*** WORKING DATA Section Begins ***
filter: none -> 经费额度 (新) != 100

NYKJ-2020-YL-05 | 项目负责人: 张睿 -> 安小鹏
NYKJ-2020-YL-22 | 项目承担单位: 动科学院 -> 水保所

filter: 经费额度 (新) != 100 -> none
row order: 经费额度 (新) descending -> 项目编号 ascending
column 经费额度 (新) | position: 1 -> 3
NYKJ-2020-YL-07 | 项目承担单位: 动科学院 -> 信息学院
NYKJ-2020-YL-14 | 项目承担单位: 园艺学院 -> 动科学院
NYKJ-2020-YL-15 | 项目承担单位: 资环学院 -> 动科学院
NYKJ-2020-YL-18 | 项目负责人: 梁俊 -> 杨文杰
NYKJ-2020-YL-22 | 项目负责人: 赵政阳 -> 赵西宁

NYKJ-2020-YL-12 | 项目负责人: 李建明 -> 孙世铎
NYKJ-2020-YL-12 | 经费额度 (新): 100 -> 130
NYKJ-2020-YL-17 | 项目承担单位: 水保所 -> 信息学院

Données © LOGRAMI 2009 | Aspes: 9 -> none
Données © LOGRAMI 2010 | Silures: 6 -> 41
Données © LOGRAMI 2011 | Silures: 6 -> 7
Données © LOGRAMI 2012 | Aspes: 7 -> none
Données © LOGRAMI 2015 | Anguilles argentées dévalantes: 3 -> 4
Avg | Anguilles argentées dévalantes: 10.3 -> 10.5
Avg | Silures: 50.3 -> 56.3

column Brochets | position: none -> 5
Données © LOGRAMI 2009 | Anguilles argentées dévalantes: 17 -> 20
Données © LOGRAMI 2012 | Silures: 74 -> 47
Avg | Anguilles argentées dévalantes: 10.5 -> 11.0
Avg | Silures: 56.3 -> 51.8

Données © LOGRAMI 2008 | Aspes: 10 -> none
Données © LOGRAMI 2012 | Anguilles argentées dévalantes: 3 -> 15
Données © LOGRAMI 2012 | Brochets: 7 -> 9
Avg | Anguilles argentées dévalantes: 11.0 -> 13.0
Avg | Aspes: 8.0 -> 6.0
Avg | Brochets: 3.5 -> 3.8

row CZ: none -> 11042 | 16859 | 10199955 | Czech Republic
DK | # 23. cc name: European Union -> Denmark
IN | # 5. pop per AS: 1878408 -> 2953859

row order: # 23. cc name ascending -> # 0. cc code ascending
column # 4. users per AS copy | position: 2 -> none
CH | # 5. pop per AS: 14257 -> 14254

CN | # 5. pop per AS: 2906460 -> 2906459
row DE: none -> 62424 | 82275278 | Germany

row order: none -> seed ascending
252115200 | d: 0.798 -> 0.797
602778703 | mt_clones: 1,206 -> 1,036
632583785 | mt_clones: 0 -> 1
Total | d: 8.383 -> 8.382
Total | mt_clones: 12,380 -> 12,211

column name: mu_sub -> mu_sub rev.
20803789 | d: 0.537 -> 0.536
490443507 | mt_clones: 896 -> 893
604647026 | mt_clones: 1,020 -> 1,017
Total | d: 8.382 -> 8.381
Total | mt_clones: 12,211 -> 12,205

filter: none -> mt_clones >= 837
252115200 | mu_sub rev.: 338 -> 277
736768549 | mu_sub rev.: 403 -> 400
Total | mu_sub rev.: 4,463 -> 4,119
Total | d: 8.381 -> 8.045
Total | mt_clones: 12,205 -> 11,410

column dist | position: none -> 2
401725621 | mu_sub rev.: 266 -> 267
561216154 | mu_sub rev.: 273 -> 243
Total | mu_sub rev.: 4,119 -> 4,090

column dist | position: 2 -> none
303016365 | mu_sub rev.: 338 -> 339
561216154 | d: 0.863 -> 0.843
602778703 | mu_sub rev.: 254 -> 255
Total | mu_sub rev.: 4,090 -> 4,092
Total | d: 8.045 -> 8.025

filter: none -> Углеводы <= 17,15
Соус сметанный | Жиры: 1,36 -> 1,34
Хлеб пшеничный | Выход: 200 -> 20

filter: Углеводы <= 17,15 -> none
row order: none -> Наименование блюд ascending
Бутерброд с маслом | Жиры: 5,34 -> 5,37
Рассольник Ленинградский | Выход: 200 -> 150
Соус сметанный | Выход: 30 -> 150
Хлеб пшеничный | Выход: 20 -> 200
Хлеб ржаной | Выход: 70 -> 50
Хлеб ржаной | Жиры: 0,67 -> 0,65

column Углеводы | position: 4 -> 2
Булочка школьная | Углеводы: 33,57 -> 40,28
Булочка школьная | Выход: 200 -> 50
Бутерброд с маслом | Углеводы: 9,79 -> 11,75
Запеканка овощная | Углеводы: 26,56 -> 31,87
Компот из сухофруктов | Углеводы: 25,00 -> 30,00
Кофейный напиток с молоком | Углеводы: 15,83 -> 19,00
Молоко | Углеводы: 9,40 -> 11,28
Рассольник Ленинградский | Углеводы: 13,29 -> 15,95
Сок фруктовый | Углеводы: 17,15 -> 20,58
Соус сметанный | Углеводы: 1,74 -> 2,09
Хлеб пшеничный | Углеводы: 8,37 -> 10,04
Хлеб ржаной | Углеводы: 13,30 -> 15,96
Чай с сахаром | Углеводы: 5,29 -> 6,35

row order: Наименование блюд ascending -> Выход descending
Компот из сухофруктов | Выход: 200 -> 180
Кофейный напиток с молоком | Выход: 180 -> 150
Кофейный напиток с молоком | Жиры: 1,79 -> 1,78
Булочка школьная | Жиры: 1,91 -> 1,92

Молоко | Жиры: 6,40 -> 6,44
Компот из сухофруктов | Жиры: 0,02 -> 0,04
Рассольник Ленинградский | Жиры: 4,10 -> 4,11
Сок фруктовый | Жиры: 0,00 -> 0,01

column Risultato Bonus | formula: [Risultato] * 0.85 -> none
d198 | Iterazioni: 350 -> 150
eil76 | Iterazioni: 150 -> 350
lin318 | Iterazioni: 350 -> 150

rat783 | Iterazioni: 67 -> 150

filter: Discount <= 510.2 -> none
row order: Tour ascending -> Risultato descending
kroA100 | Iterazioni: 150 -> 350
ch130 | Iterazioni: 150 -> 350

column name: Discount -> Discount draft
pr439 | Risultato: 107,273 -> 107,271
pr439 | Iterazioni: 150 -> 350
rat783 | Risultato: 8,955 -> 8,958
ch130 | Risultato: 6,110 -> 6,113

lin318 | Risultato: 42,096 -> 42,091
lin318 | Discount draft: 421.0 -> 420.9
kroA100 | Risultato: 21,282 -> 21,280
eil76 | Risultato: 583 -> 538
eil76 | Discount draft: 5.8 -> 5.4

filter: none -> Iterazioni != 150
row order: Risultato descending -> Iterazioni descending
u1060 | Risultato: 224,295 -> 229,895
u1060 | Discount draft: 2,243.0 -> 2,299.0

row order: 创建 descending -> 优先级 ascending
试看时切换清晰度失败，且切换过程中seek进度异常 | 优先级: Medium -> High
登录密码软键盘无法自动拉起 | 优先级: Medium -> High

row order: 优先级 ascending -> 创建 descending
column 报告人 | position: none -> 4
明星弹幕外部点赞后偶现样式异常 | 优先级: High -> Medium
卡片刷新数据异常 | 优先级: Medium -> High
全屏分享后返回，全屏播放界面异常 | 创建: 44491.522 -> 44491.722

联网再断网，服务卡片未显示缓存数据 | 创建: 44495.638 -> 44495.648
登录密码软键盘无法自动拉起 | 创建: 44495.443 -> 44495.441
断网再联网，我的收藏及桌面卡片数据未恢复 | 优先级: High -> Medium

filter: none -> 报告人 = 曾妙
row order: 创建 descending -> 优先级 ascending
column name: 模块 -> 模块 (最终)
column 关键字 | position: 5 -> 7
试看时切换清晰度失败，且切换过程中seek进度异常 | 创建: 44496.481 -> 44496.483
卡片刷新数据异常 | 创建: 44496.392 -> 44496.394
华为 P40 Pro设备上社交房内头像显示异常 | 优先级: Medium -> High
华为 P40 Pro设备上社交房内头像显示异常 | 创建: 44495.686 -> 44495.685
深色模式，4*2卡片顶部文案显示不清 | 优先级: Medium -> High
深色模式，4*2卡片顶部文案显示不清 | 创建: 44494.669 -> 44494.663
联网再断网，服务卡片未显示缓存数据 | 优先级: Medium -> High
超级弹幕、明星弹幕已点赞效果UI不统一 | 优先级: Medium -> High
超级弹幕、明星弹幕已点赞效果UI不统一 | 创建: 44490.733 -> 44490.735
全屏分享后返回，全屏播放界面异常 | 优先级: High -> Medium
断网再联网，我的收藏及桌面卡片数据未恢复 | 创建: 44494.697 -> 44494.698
*** WORKING DATA Section Ends ***
EXERCISE DESCRIPTION:
Only the lines from the start of the data to the line holding "NYKJ-2020-YL-15 | 项目承担单位: 资环学院 -> 动科学院" are wanted; return them exactly, both ends included.

OUTPUT OF THE TASK:
filter: none -> 经费额度 (新) != 100

NYKJ-2020-YL-05 | 项目负责人: 张睿 -> 安小鹏
NYKJ-2020-YL-22 | 项目承担单位: 动科学院 -> 水保所

filter: 经费额度 (新) != 100 -> none
row order: 经费额度 (新) descending -> 项目编号 ascending
column 经费额度 (新) | position: 1 -> 3
NYKJ-2020-YL-07 | 项目承担单位: 动科学院 -> 信息学院
NYKJ-2020-YL-14 | 项目承担单位: 园艺学院 -> 动科学院
NYKJ-2020-YL-15 | 项目承担单位: 资环学院 -> 动科学院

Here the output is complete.